Le Professeur Claude FRANCK fut un grand Maître de notre Faculté. Il y avait fait ses études de médecine, brillantes et couronnées par le premier prix de thèse en 1935. Partagé entre des fonctions hospitalières l'ayant conduit au clinicat en Pneumo-phtisiologie auprès du Professeur Pierre SIMONIN, et un assistanat en Hydrologie au côté du Professeur Daniel SANTENOISE, il devait opter pour une carrière essentiellement universitaire après une réussite à 29 ans, en 1939, au concours d'agrégation de Physiologie, dans la même promotion que son collègue et ami de longue date le Professeur Robert GRANDPIERRE. Si ce dernier fut immédiatement affecté à l'enseignement de la discipline physiologique dans notre Faculté, il n'en fut pas de même pour Claude FRANCK qui, après une nomination comme agrégé auprès de la Faculté de Médecine et de Pharmacie de Bordeaux dut, victime des lois d'exception suivant la défaite de 1940, être mis à la disposition des Facultés d'Aix puis de Lyon avant d'aborder une des périodes les plus sombres de son existence, dans un repli à Toulouse où il continua cependant à fréquenter les laboratoires amis, en particulier celui de Pharmacologie du Professeur CAUJOLLE, au côté du Professeur BAISSET avec lequel il avait depuis noué une longue amitié. Les angoisses du présent et du lendemain, dans cette situation d'exilé dans son propre pays, se trouvaient alors à la fois accrues et tempérées par le bonheur de son jeune foyer.
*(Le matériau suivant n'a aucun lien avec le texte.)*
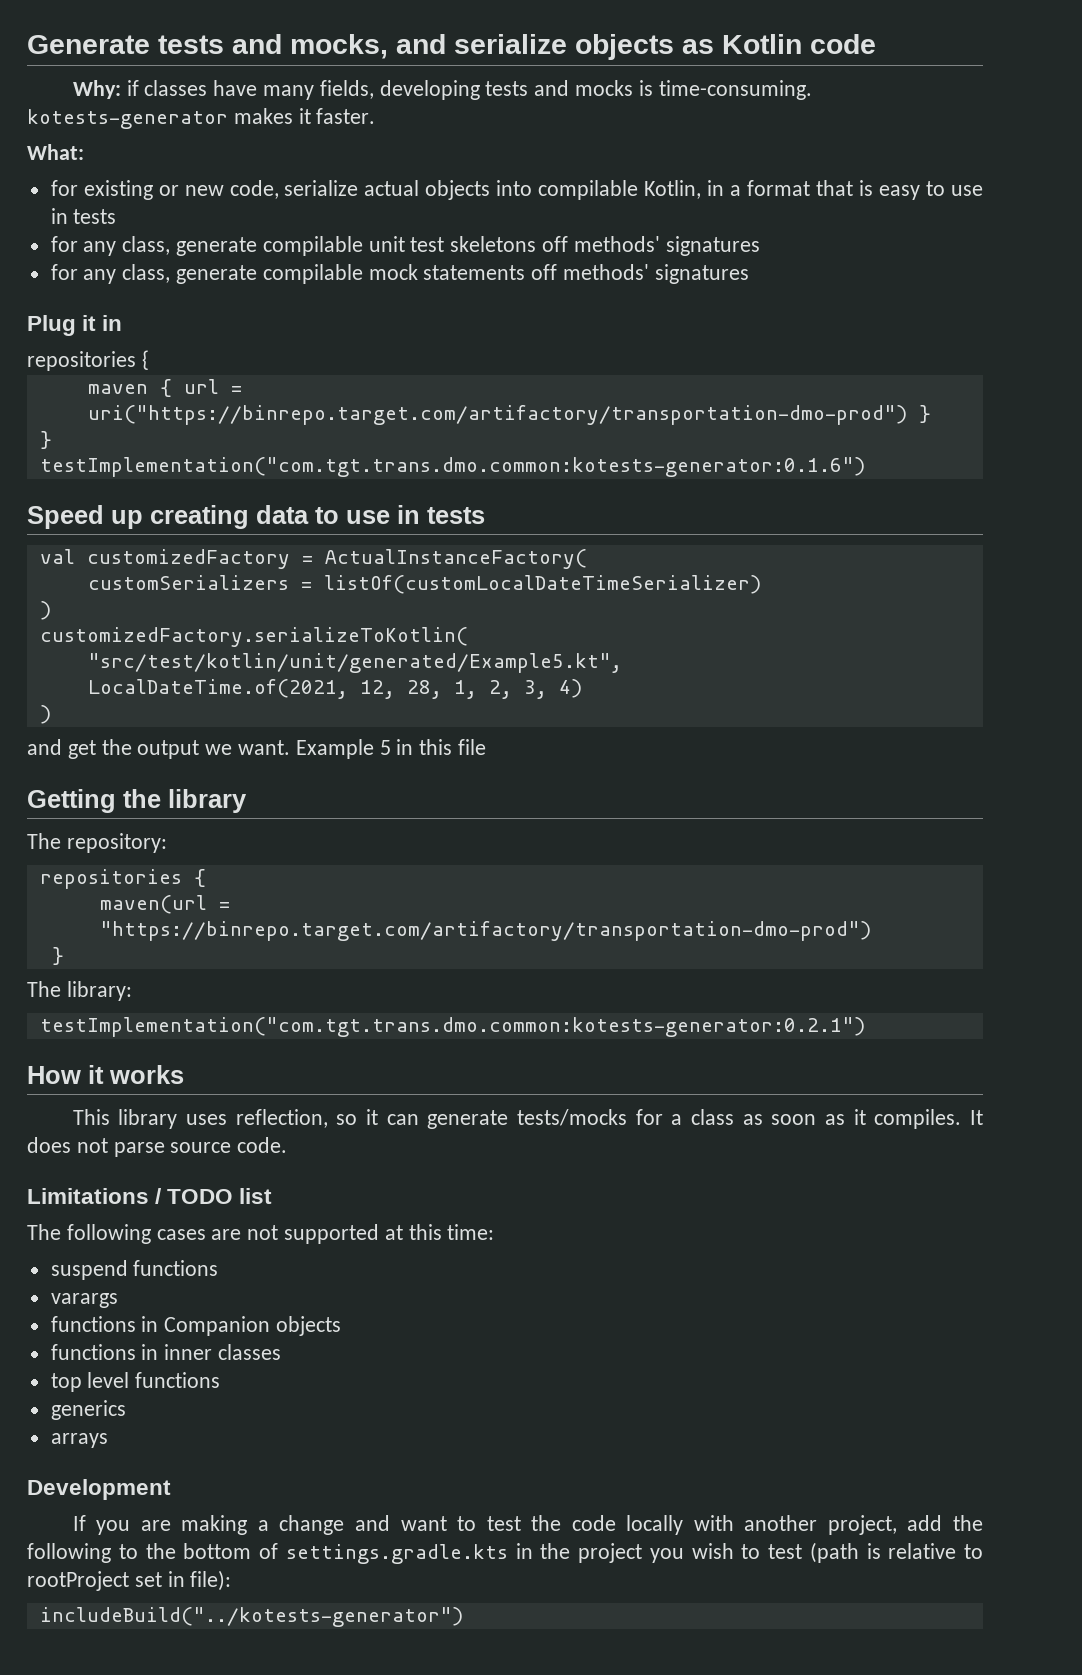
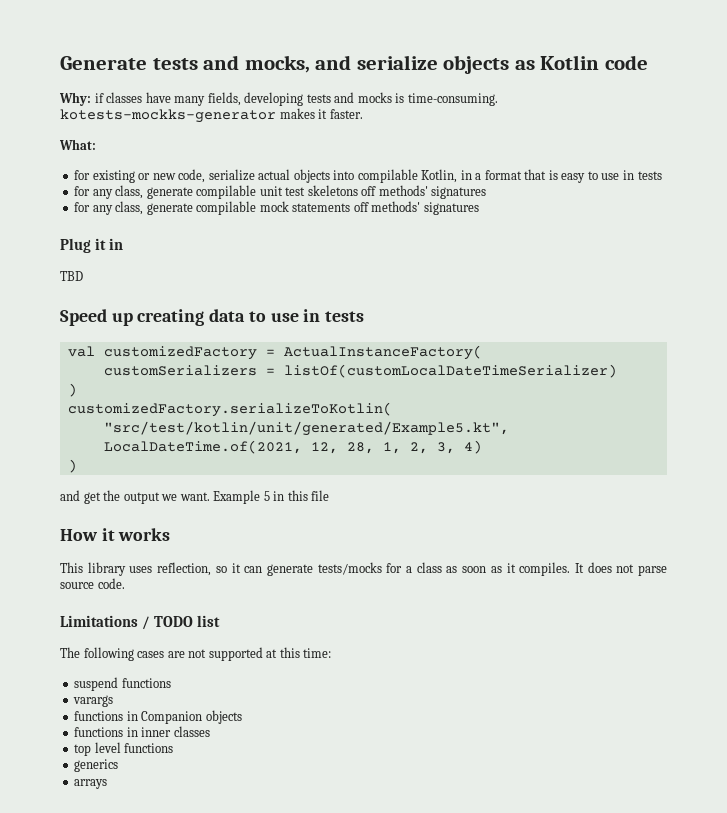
- Why: if classes have many fields, developing tests and mocks is time-consuming. kotests-generator makes it faster.
+ Why: if classes have many fields, developing tests and mocks is time-consuming. kotests-mockks-generator makes it faster.
  Plug it in
- repositories {
- maven { url = uri("https://binrepo.target.com/artifactory/transportation-dmo-prod") }
- }
- testImplementation("com.tgt.trans.dmo.common:kotests-generator:0.1.6")
+ TBD
- Getting the library
- The repository:
- repositories {
- maven(url = "https://binrepo.target.com/artifactory/transportation-dmo-prod")
- }
- The library:
- testImplementation("com.tgt.trans.dmo.common:kotests-generator:0.2.1")
- Development
- If you are making a change and want to test the code locally with another project, add the following to the bottom of settings.gradle.kts in the project you wish to test (path is relative to rootProject set in file):
- includeBuild("../kotests-generator")

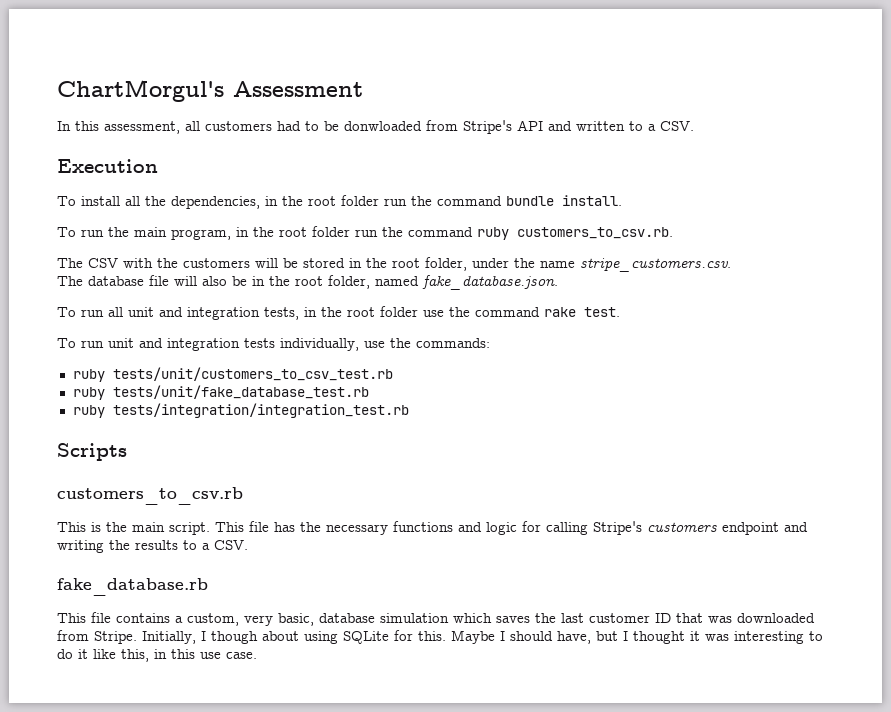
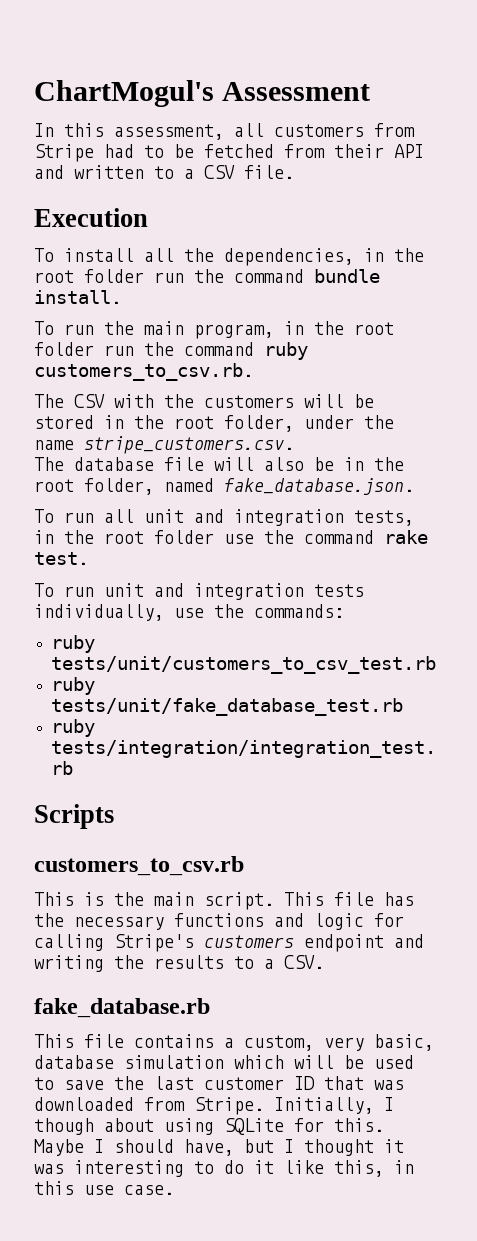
- ChartMorgul's Assessment
+ ChartMogul's Assessment
- In this assessment, all customers had to be donwloaded from Stripe's API and written to a CSV.
+ In this assessment, all customers from Stripe had to be fetched from their API and written to a CSV file.
- This file contains a custom, very basic, database simulation which saves the last customer ID that was downloaded from Stripe.
+ This file contains a custom, very basic, database simulation which will be used to save the last customer ID that was downloaded from Stripe.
Fidèle à sa Lorraine natale et après un peu plus d'un an d'activités militaires succédant à la Libération, il reprenait des fonctions d'agrégé dès sa démobilisation en décembre 1945 au laboratoire de Physiologie de notre Faculté alors placé sous l'autorité du Professeur CHAILLEY-BERT, qui venait dans ces mêmes temps d'assumer en Préfecture les fonctions de Commissaire de la République. Malgré le départ de Nancy de cet éminent collègue, Claude FRANCK dut attendre jusqu'en 1952 avant de pouvoir prétendre à la Chaire de Physiologie à laquelle il devait donner un particulier éclat.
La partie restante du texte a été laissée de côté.